Might 8, 2025
The GIST Editors' notes
This text has been reviewed based on Science X's editorial course of and insurance policies. Editors have highlighted the next attributes whereas guaranteeing the content material's credibility:
fact-checked
preprint
trusted supply
proofread
Researchers develop AI movement 'translation' mannequin for controlling completely different sorts of robots
![MotionGlot is a model that can generate motion trajectories that obey user instructions across multiple embodiments with different action dimensions, such as (a) quadruped robots, and (b) humans. The figures (a,b) depict the qualitative benchmark of MotionGlot against the adapted templates (A.T) of [1] on the text-to-robot motion (Section IV-A.1), Q&A with human motion (Section IV-C) tasks respectively. The overall quantitative performance across tasks is shown in (c). In (a,b), increasing opacity indicates forward time. Credit: arXiv (2024). DOI: 10.48550/arxiv.2410.16623 Researchers develop AI motion 'translation' model for controlling different kinds of robots](https://scx1.b-cdn.net/csz/news/800a/2025/researchers-develop-ai-7.jpg)
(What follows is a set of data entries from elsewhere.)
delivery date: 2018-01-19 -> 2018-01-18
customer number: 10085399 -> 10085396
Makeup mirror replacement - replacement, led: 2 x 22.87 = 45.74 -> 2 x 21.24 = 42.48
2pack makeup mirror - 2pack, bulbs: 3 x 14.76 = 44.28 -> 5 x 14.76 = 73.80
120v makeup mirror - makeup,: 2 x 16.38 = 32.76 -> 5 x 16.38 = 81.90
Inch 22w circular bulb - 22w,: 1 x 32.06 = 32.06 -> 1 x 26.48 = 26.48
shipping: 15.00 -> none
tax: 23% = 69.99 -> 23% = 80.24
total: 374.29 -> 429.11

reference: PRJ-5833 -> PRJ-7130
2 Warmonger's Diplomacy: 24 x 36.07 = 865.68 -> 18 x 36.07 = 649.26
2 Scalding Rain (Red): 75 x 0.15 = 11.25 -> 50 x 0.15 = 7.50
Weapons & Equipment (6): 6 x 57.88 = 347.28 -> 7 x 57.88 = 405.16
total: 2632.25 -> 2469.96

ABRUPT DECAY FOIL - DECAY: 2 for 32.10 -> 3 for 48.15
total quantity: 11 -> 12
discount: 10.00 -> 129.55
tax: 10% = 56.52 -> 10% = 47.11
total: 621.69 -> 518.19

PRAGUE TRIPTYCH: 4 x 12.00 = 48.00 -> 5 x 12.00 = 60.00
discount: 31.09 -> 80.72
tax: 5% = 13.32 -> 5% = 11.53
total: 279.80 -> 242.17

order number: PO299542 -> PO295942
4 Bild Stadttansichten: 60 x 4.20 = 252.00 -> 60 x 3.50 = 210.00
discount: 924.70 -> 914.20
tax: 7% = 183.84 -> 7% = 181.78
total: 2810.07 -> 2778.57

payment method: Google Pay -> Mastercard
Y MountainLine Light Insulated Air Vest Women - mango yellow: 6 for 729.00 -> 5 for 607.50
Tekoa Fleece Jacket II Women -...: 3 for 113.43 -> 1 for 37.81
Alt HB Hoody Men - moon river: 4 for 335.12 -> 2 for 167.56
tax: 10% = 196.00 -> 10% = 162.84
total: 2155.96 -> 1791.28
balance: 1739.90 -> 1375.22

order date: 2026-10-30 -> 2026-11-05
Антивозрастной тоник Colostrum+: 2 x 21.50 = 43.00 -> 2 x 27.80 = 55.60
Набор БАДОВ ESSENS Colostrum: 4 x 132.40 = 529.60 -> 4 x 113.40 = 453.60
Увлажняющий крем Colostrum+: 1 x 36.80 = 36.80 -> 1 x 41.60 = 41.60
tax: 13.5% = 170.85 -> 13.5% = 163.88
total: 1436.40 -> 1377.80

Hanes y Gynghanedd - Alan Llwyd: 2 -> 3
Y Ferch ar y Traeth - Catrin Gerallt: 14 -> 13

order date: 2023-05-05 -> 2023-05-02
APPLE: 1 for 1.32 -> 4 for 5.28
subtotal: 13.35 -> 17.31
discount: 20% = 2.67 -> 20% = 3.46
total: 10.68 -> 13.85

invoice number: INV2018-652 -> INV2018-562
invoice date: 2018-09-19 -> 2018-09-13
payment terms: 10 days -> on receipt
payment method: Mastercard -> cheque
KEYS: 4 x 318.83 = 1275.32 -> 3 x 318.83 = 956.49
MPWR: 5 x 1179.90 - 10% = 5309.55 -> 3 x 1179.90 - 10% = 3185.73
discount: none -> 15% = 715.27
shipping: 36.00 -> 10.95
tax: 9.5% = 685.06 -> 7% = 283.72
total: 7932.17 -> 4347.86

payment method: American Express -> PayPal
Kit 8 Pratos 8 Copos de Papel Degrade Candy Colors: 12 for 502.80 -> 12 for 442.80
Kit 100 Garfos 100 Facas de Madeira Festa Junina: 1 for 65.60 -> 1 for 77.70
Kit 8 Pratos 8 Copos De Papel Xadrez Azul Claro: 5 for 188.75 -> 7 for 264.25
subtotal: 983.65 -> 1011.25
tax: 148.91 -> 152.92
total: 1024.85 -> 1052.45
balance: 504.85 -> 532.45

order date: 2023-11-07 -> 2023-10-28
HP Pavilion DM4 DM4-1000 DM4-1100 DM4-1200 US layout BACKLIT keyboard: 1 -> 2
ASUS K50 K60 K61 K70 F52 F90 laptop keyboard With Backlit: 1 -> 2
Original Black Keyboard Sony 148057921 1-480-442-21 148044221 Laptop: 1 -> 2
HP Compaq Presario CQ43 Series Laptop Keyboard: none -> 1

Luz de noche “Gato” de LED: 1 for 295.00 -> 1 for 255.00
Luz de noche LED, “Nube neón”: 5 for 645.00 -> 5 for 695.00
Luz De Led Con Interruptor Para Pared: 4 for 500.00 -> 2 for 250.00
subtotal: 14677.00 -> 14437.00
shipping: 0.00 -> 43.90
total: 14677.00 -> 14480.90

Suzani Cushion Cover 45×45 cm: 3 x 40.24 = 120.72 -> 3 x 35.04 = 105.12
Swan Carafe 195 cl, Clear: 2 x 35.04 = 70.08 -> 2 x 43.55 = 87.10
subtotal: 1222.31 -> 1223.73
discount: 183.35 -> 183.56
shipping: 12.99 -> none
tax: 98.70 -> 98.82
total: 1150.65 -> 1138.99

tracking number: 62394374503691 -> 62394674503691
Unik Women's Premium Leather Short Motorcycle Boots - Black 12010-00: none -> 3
Brown College researchers have developed a man-made intelligence mannequin that may generate motion in robots and animated figures in a lot the identical method that AI fashions like ChatGPT generate textual content.
A paper describing this work is printed on the arXiv preprint server.
The mannequin, known as MotionGlot, permits customers to easily sort an motion—"stroll ahead a couple of steps and take a proper"— and the mannequin can generate correct representations of that movement to command a robotic or animated avatar.
The mannequin's key advance, based on the researchers, is its means to "translate" movement throughout robotic and determine varieties, from humanoids to quadrupeds and past. That permits the era of movement for a variety of robotic embodiments and in every kind of spatial configurations and contexts.
"We're treating movement as merely one other language," mentioned Sudarshan Harithas, a Ph.D. pupil in pc science at Brown, who led the work. "And simply as we are able to translate languages—from English to Chinese language, for instance—we are able to now translate language-based instructions to corresponding actions throughout a number of embodiments. That permits a broad set of recent purposes."
The analysis will likely be offered later this month on the 2025 Worldwide Convention on Robotics and Automation in Atlanta. The work was co-authored by Harithas and his advisor, Srinath Sridhar, an assistant professor of pc science at Brown.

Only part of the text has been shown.